Frage an Anja Weisgerber von Eugen Dr. E. bezüglich Soziale Sicherung
Bin Zahnarzt,67 Jahre,Sohn studiert Zahnmedizin,bin gesund,noch nicht verkalkt(was Grundlage des entsprechenden Verfassungsgrichtsurteils ist)bekomme September 2008 Kassenzulassung entzogen,was ich als Verstoss gegen das Grungesetz(Diskriminierung des Alters)ansehe.Werden Sie die Klage des Freien Verbandes Deutscher Zahnärzte gegen dieses Unrecht vor dem EuGH unterstützen?
Sehr geehrter Herr Dr. Endstrasser,
vielen Dank für die Zusendung Ihrer Frage über das Portal www.abgeordnetenwatch.de, mit der ich mich eingehend beschäftigt habe.
Nach bundesdeutscher Gesetzgebung verliert ein Vertragsarzt bzw. Vertragszahnarzt nach Vollendung des 68. Lebensjahres seine Zulassung. Erlaubt bleibt den betroffenen Ärzten dann nur noch die privatärztliche Tätigkeit. Gegen diese Regelung wurden bereits mehrere Verfahren angestrengt, aber das Bundesverfassungsgericht hat bereits am 16. April 1998 festgestellt, dass diese pauschale Regelung mit dem Grundgesetz konform ist und "eine Prüfung der individuellen Leistungsfähigkeit verfassungsrechtlich nicht erforderlich ist".
Ein erster Schritt in die richtige Richtung ist hingegen das Urteil des Bundessozialgerichts vom 30. Juni 2004, wonach Zahnärzte, die älter als 68 Jahre sind, als Vertretung für Vertragszahnärzte eingesetzt werden können.

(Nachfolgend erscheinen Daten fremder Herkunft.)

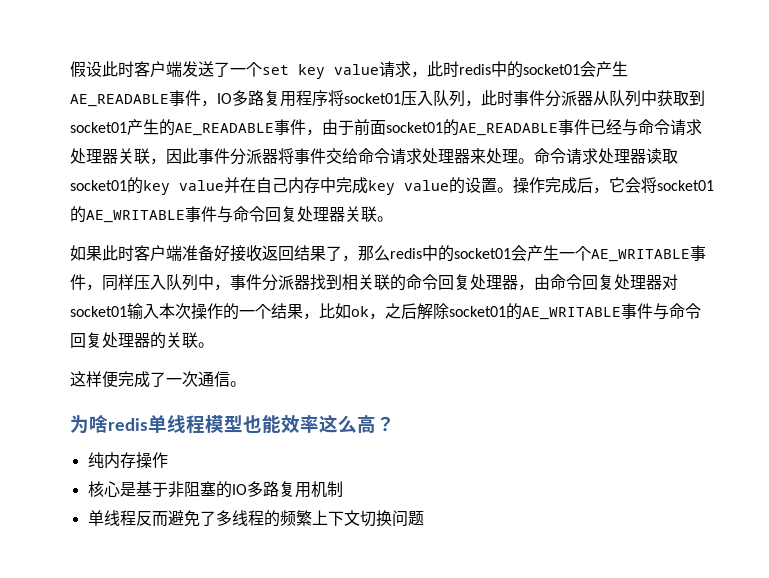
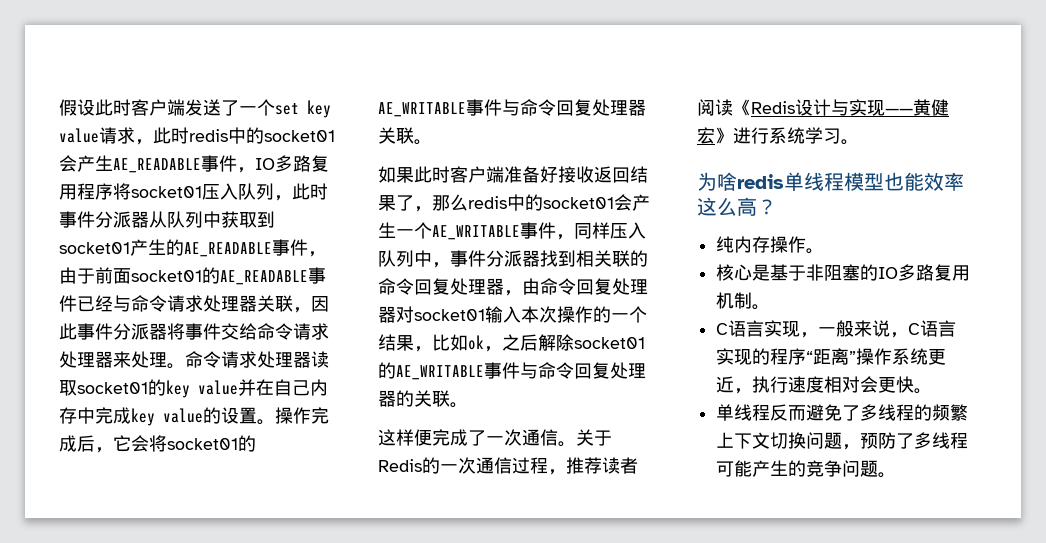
(246, 384) none -> [576,429,612,446] [378,457,638,475] [697,99,949,116] [697,127,859,145] 关于Redis的一次通信过程，推荐读者阅读《Redis设计与实现——黄健宏》进行系统学习。
(168, 460) none -> [806,248,825,254] 。
(343, 489) none -> [752,304,771,310] [716,320,957,338] [716,348,947,365] [716,376,933,394] 。 // C语言实现，一般来说，C语言实现的程序“距离”操作系统更近，执行速度相对会更快。
(424, 518) none -> [842,432,969,450] [716,460,897,478] ，预防了多线程可能产生的竞争问题。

Die Europäische Union kämpft bereits seit langem gegen Diskriminierungen aufgrund der ethischen Herkunft, des Geschlechts, der Religion oder Weltanschauung, einer Behinderung, der sexuellen Orientierung und nicht zuletzt gegen Diskriminierungen aufgrund des Alters. Mit der Richtlinie 2000/78/EG vom 27. November 2000 hat die EU einen allgemeinen Rahmen für die Gleichberechtigung in Beschäftigung und Beruf geschaffen und den EU-Mitgliedstaaten zur Umsetzung dieser Richtlinie eine Frist bis zum 1. Mai 2003 gegeben. Deutschland hat eine Zusatzfrist zur Umsetzung der Bestimmungen hinsichtlich der Altersdiskriminierung in Anspruch genommen. Im Mai 2006 hat sich die Große Koalition dann auf das "Allgemeine Gleichbehandlungsgesetz" zur Umsetzung der EU-Vorgaben geeinigt. In diesem Gesetz ist allerdings auch geregelt, in welchen Fällen eine unterschiedliche Behandlung aufgrund des Alters zulässig ist. So kann beispielsweise ein Höchstalter für die Einstellung oder eine Altersgrenze in bestimmten Berufsgruppen nach deutschem Recht auch weiterhin zulässig sein, wenn diese unterschiedliche Behandlung "der Vermeidung von Gefahren, der Verhütung von Schäden oder anderen Zwecken vergleichbarer Art dient".
Bezüglich der von Ihnen angesprochenen Klage habe ich mich auch bereits mit dem Freien Verband Deutscher Zahnärzte in Verbindung gesetzt. Dabei wurde mir gesagt, dass der Verband bereits eine Klagegemeinschaft ins Leben gerufen hat, in der sich über 30 betroffene Zahnärzte zusammengeschlossen haben, um gegen die Höchstaltergrenze vorzugehen. Diese Klage wird allerdings nicht vor dem Europäischen Gerichtshof verhandelt, sondern am Bundessozialgericht. Dabei ist noch nicht absehbar, ob auch der Europäische Gerichtshof mit dieser Sache betraut wird. Allerdings hat der Freie Verband Deutscher Zahnärzte bereits bei dem Jenaer Europarechtler Prof. Eichenhofer ein Gutachten eingeholt, welches die Zulässigkeit der deutschen Altershöchstgrenze für Ärzte aus europarechtlicher Sicht in Zweifel zieht. Aus diesem Grund halte ich ein mögliches Einschalten des Europäischen Gerichtshofes in diesem Fall für den richtigen Weg, um gegen diese Altersdiskriminierung vorzugehen.